Submitted by newengland_schmuck t3_11okb20 in RhodeIsland
captain_carrot t1_jbu0ti3 wrote
Reply to comment by eaglepark in Cardi Corp (not the furniture store) in financial trouble by newengland_schmuck
A friend of mine is a civil engineer who works for them. He says it's horrible and they are always late on their vendor payments and have hundreds of thousands of outstanding invoices with every vendor he has to work with. This doesn't surprise me at all.
fishythepete t1_jbu39x1 wrote
This is pretty typical for how large construction firms fail. If you’re slow / no paying vendors you’re way beyond just job borrow. The thing that surprises me the most here is that their surety holder is loaning them money.

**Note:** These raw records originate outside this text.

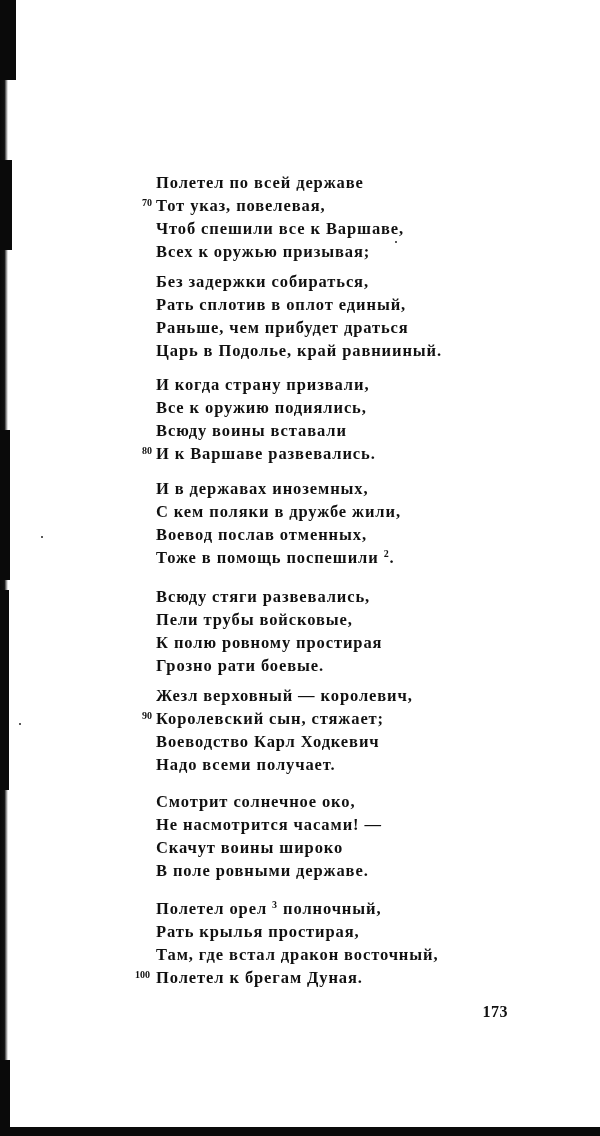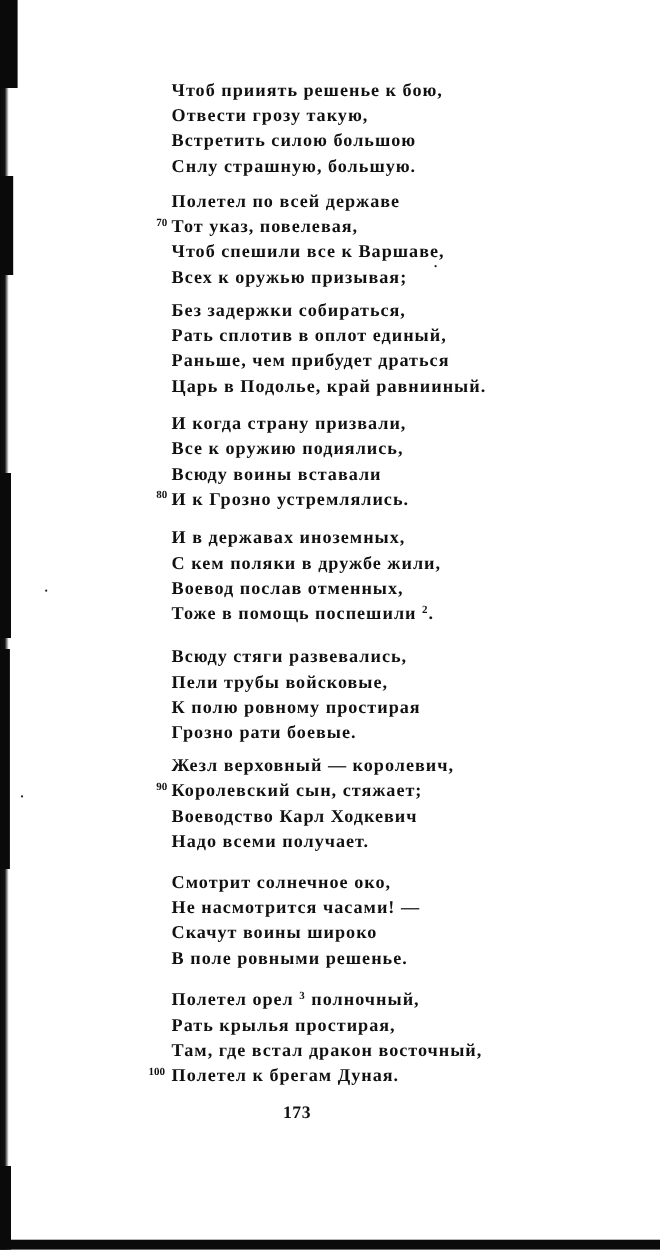--- a/index.html
+++ b/index.html
@@ -110,12 +110,6 @@
   <div class="speck" style="left:41px;top:536px;"></div>
   <div class="speck" style="left:19px;top:723px;"></div>
 
-  <div class="stanza" style="top:70px;">
-    <div class="line"><span>Чтоб прииять решенье к бою,</span></div>
-    <div class="line"><span>Отвести грозу такую,</span></div>
-    <div class="line"><span>Встретить силою большою</span></div>
-    <div class="line"><span>Снлу страшную, большую.</span></div>
-  </div>
 
   <div class="stanza" style="top:171px;">
     <div class="line"><span>Полетел по всей державе</span></div>

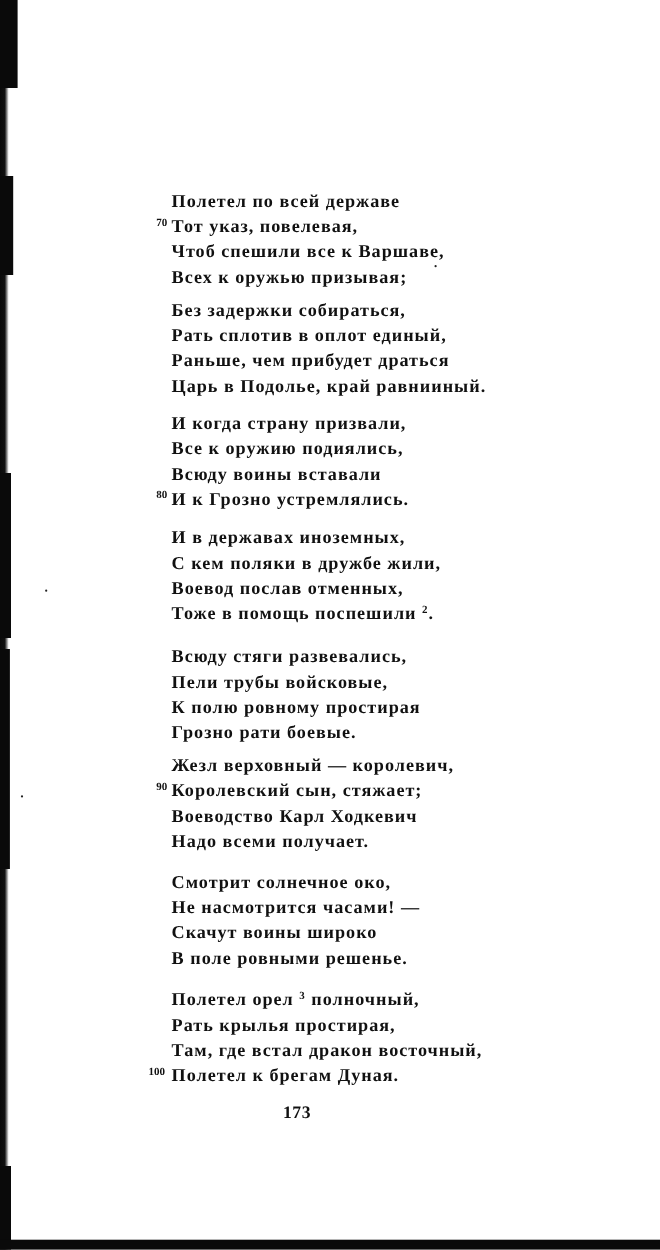--- a/index.html
+++ b/index.html
@@ -129,7 +129,7 @@
     <div class="line"><span>И когда страну призвали,</span></div>
     <div class="line"><span>Все к оружию подиялись,</span></div>
     <div class="line"><span>Всюду воины вставали</span></div>
-    <div class="line"><span class="line-number">80</span><span>И к Грозно устремлялись.</span></div>
+    <div class="line"><span class="line-number">80</span><span>И к Варшаве развевались.</span></div>
   </div>
 
   <div class="stanza" style="top:477px;">

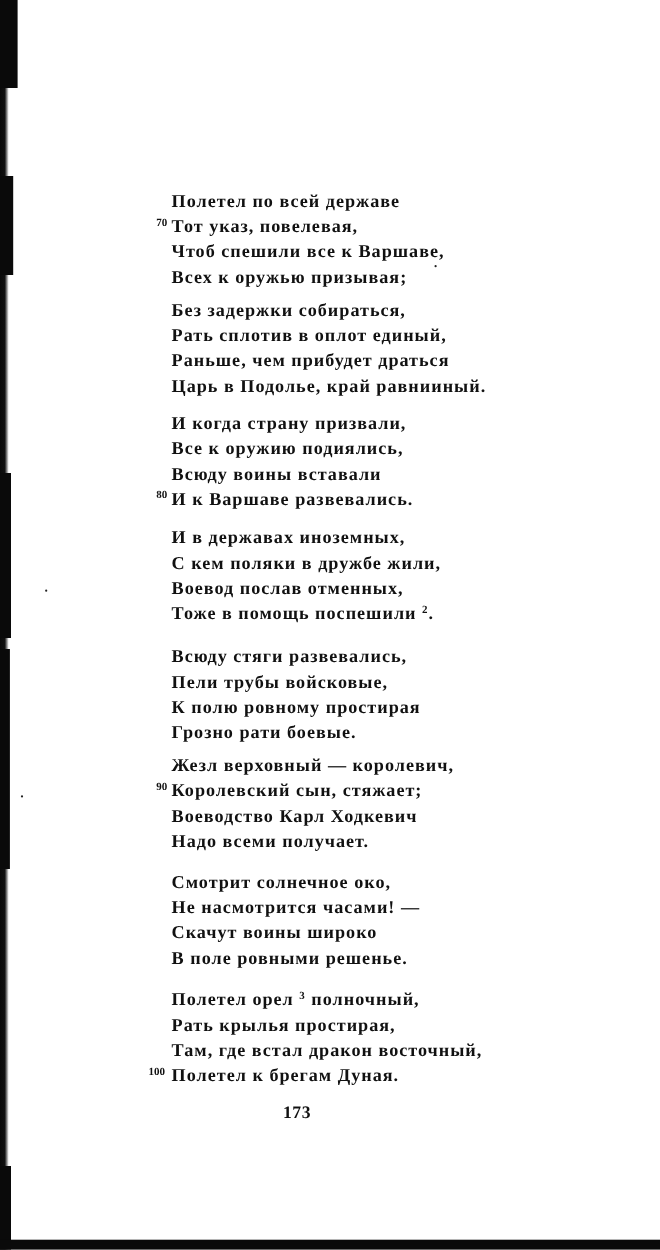--- a/index.html
+++ b/index.html
@@ -157,7 +157,7 @@
     <div class="line"><span>Смотрит солнечное око,</span></div>
     <div class="line"><span>Не насмотрится часами! —</span></div>
     <div class="line"><span>Скачут воины широко</span></div>
-    <div class="line"><span>В поле ровными решенье.</span></div>
+    <div class="line"><span>В поле ровными державе.</span></div>
   </div>
 
   <div class="stanza" style="top:897px;">

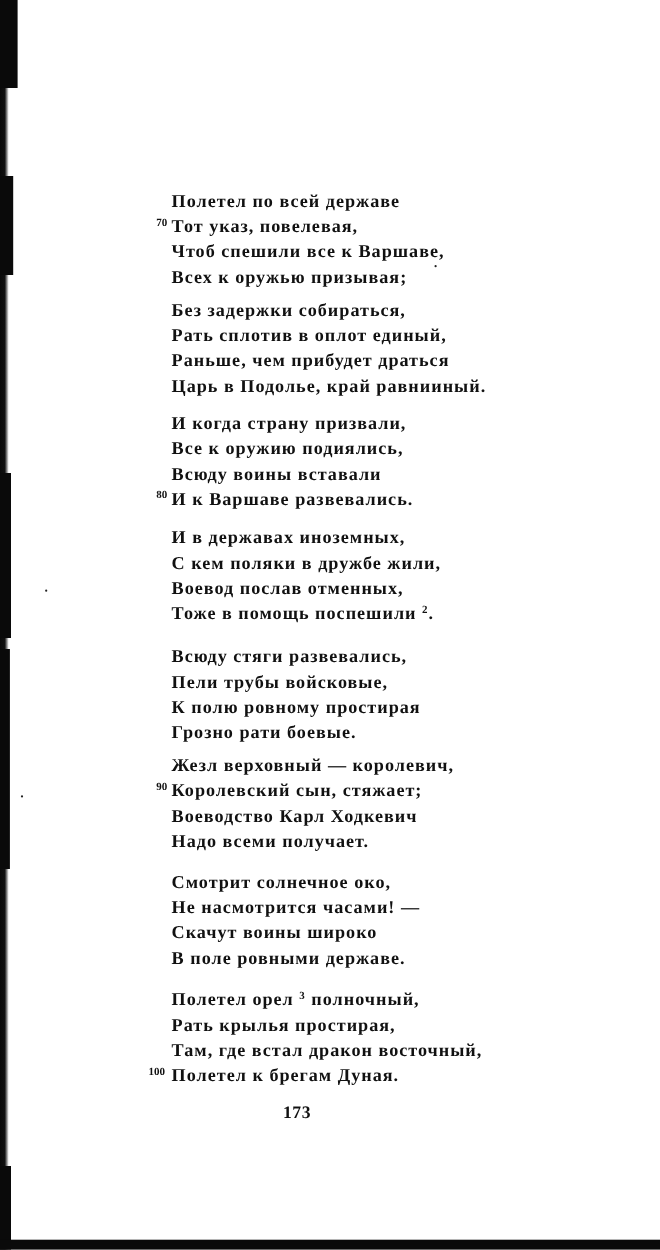--- a/index.html
+++ b/index.html
@@ -78,11 +78,10 @@
       left: 0;
       width: 508px;
       top: 1003px;
-      text-align: center;
+      text-align: right;
       font-size: 16px;
       font-weight: bold;
       letter-spacing: 0.5px;
-      padding-left: 16px;
     }
     .speck {
       position: absolute;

Surety companies are not usually in the business of taking on risk, and usually are looking to make sure the surety they’re providing is fully collateralized. If the bond holder defaults they liquidate collateral to pay the bond. The fact that they’re only now identifying assets that could collateralize bonds is concerning, as is the fact that the surety firm is loaning them money. In theory a bond holder’s default shouldn’t financially impact the surety agent, and so there’s no incentive to lend money to an ailing firm that already can’t meet its financial obligations. But if you’ve been lazy or generous with collateral asset valuations, you might suddenly find that you have a bunch of undercollateralized obligations that you might need to pay on. So maybe you loan the construction company money to close a bunch of bonds and leave someone else holding the bag.
Either way, some companies recover, some companies go from “everything’s fine and solvent” to “bankruptcy” in a few days, and there’s a lot in the middle.